• “I actually did not go there wanting to do this experiment. I had no idea that this is what I would do for my postdoc. I had done a bunch of chemical ecology as a graduate student. One of these invasive species that Bob [Whitlatch] and Rick [Osman] were studying didn’t seem to get eaten very much by any of the native predators, and they were wondering whether there were any chemical defenses that this invasive were producing. And so, that’s one of the things that I went there thinking I would do. But when I got there and saw this other thing that they had going on, that I could be involved in, I thought that’s just way more interesting.”

    ― Jay Stachowicz on Stachowicz et al. (1999) Species diversity and invasion resistance in a marine ecosystem.
  • “I applied to several graduate programs, got into all but one of them, and decided to study at Duke with Henry Wilbur, who was a rising star in the field. Henry mostly worked with amphibians then, so that led me to work on amphibians too.”

    ― Peter Morin on Morin (1983) Predation, competition, and the composition of larval anuran guilds.
  • “I basically go by what’s available and I’m interested in just about any behaviour. Whatever catches my eye, that’s what I go for. I don’t care if it’s bees or beetles or birds.”

    ― Berned Heinrich on Heinrich (1976) The foraging specializations of individual bumblebees.
  • “I believe it is my best paper because it is short and informative, reporting a fairly clear outcome of a controlled, interesting experiment. It demonstrated, in the wild, female choice of mate based on a conspicuous ornament, one of Darwin’s most controversial ideas. Another often cited sexual selection paper is a model (Evolution 40: 804-816) showing that a genetic indicator process of mate choice can work, taking to higher frequencies a female preference and a preferred male ornament that reflects genetic viability. This, together with similar results from other researchers, may have helped generate more interest and more sophisticated modeling and empirical testing of such processes in sexual selection.”

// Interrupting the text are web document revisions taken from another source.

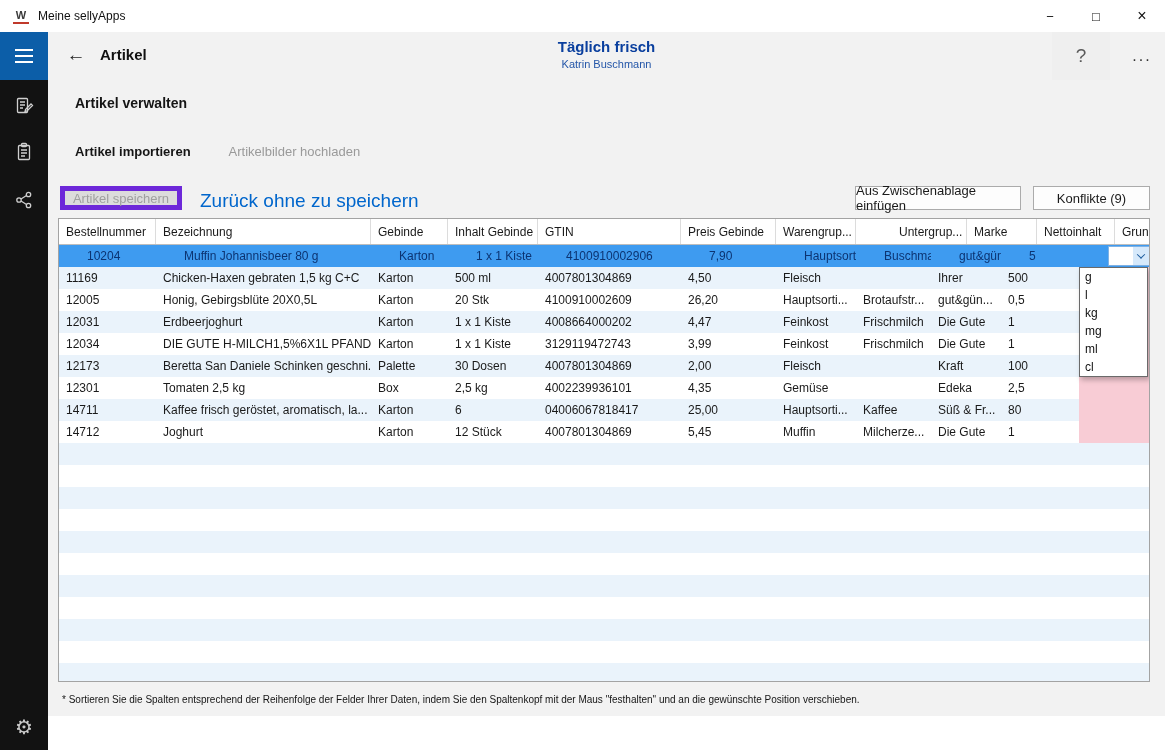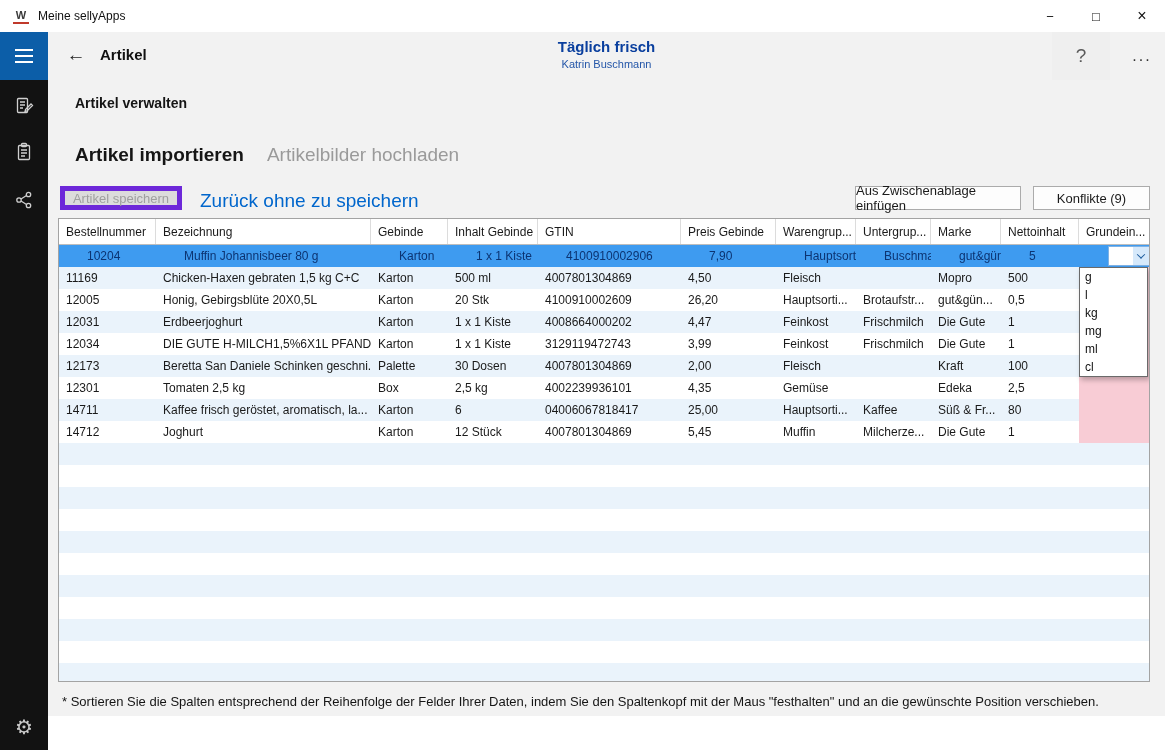"Artikel importieren" .tabs { font-size: 19px -> 13px; gap: 23px -> 38px }
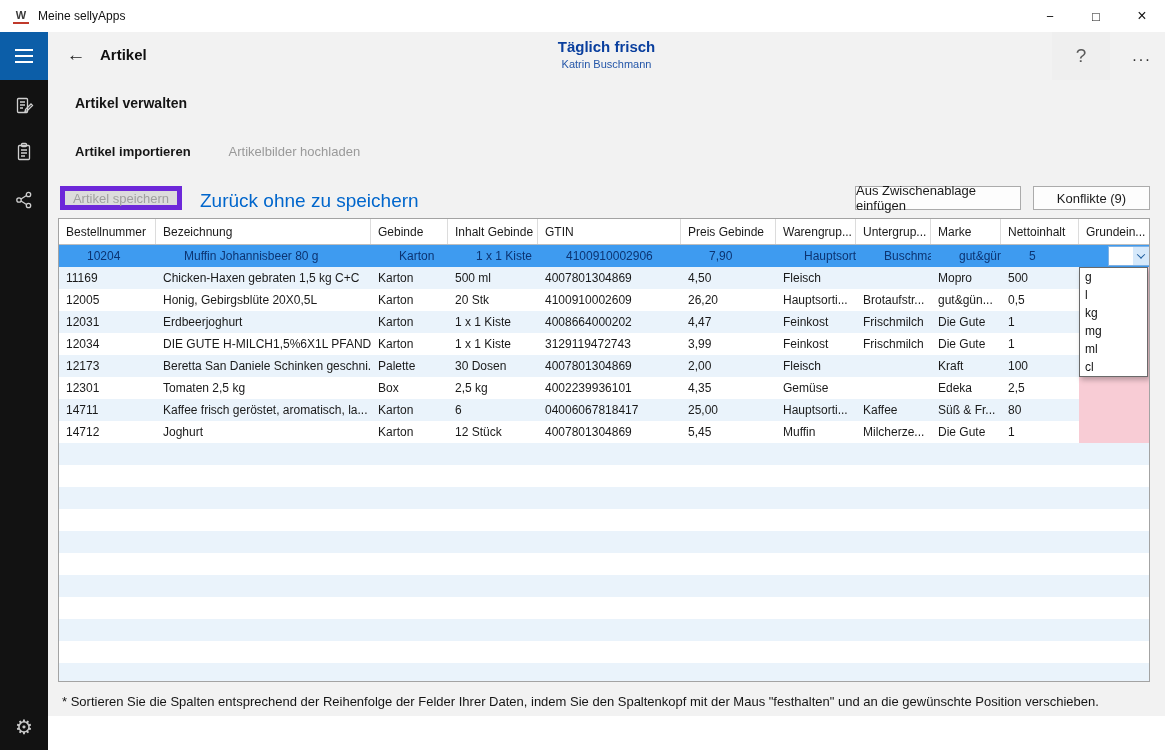"Untergrup..." div.hcell { margin-left: none -> 36px }
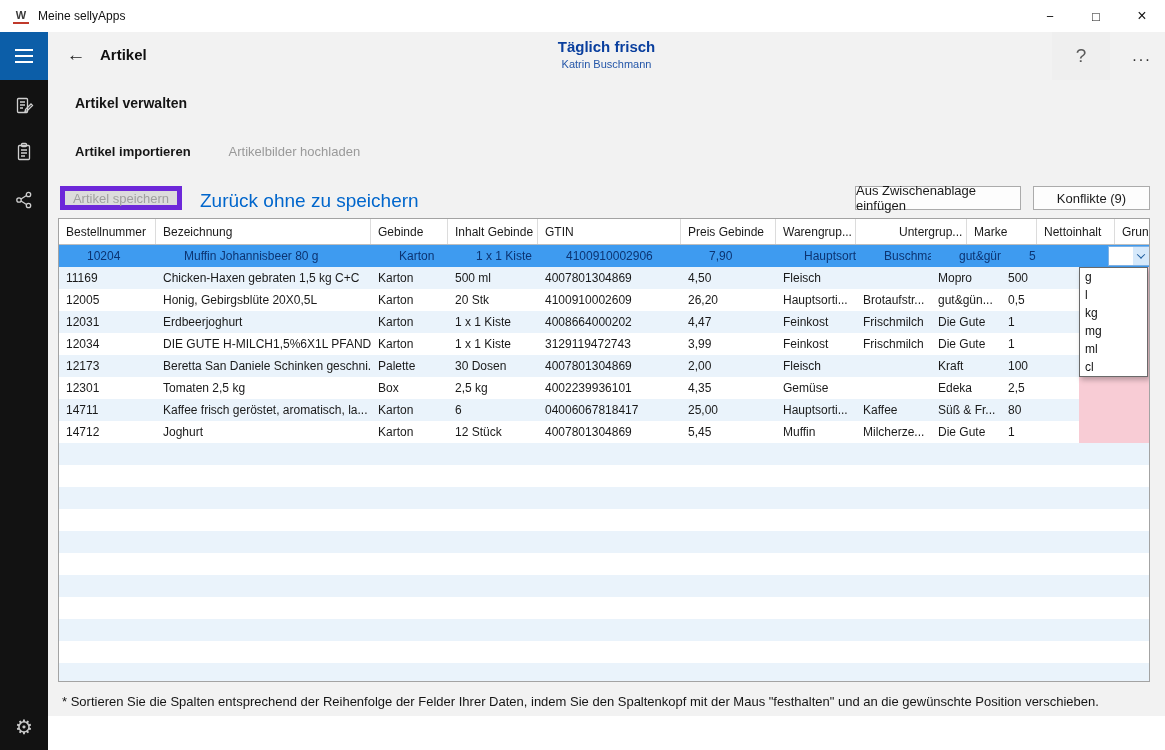"Mopro" div.cell { text: Mopro -> Ihrer }
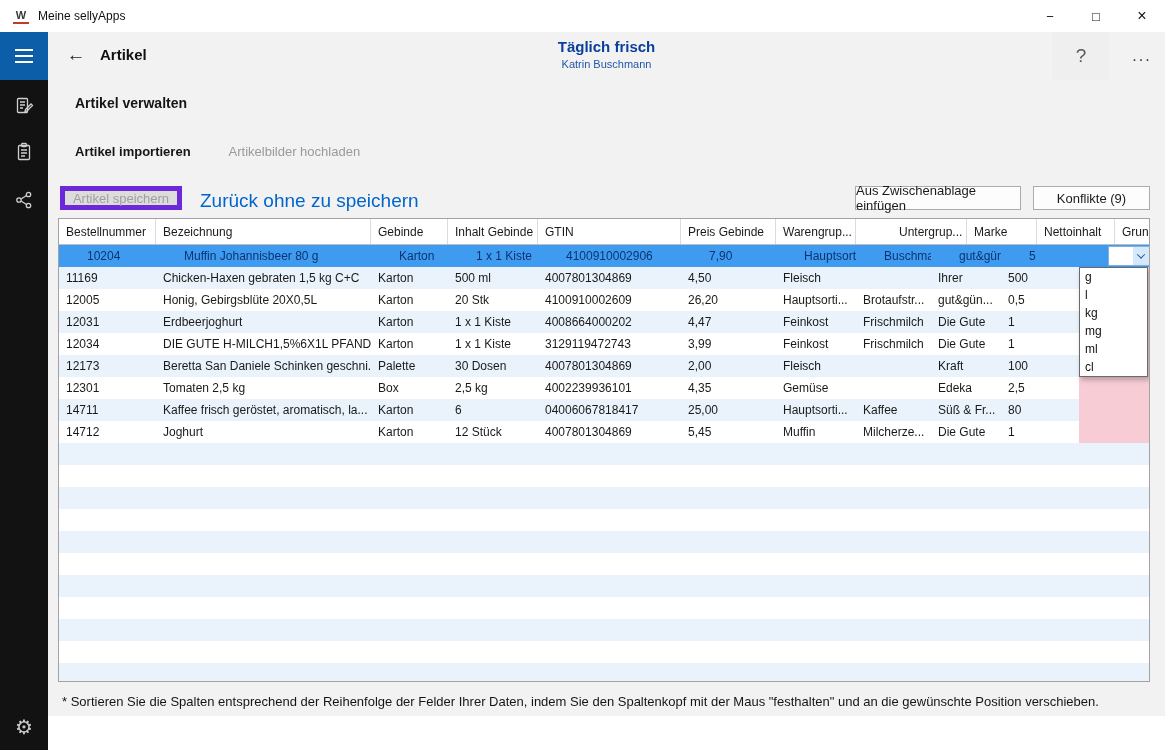"* Sortieren Sie die Spalten" .footnote { font-size: 13px -> 10px }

    ― Malte Andersson on Andersson (1982) Female choice selects for extreme tail length in a widowbird.
  • “I came to the University of Michigan determined to “figure out” coloration in birds and by extension ornamentation in animals generally. I decided to focus on carotenoid coloration, which was almost unstudied in birds at the time, because of an obscure statement in an Ornithology text by Joel Welty: “Canaries will, in successive molts, gradually change from yellow to intense orange if fed red peppers.” Condition dependent sexual signaling was a new and exciting topic in behavioral ecology when I read that statement about canary coloration in the early 1980s. The prospect of diet-dependent coloration sounded intriguing to me. Then, when I went to the literature to find out more about carotenoid coloration in birds, I found a paper published in 1976 in The Auk on pigmentation in House Finches. In that paper, Alan Brush and Dennis Power used thin layer chromatography to identify the carotenoid pigments in house finches, one of the first characterizations of carotenoid pigments in feathers in any bird. House finches were an invasive species in Michigan, having just colonized the area a few years before I arrived in Ann Arbor, and they seemed to be a perfect study bird. So, in 1987, I started capturing wild house finches and visually quantifying their feather coloration.”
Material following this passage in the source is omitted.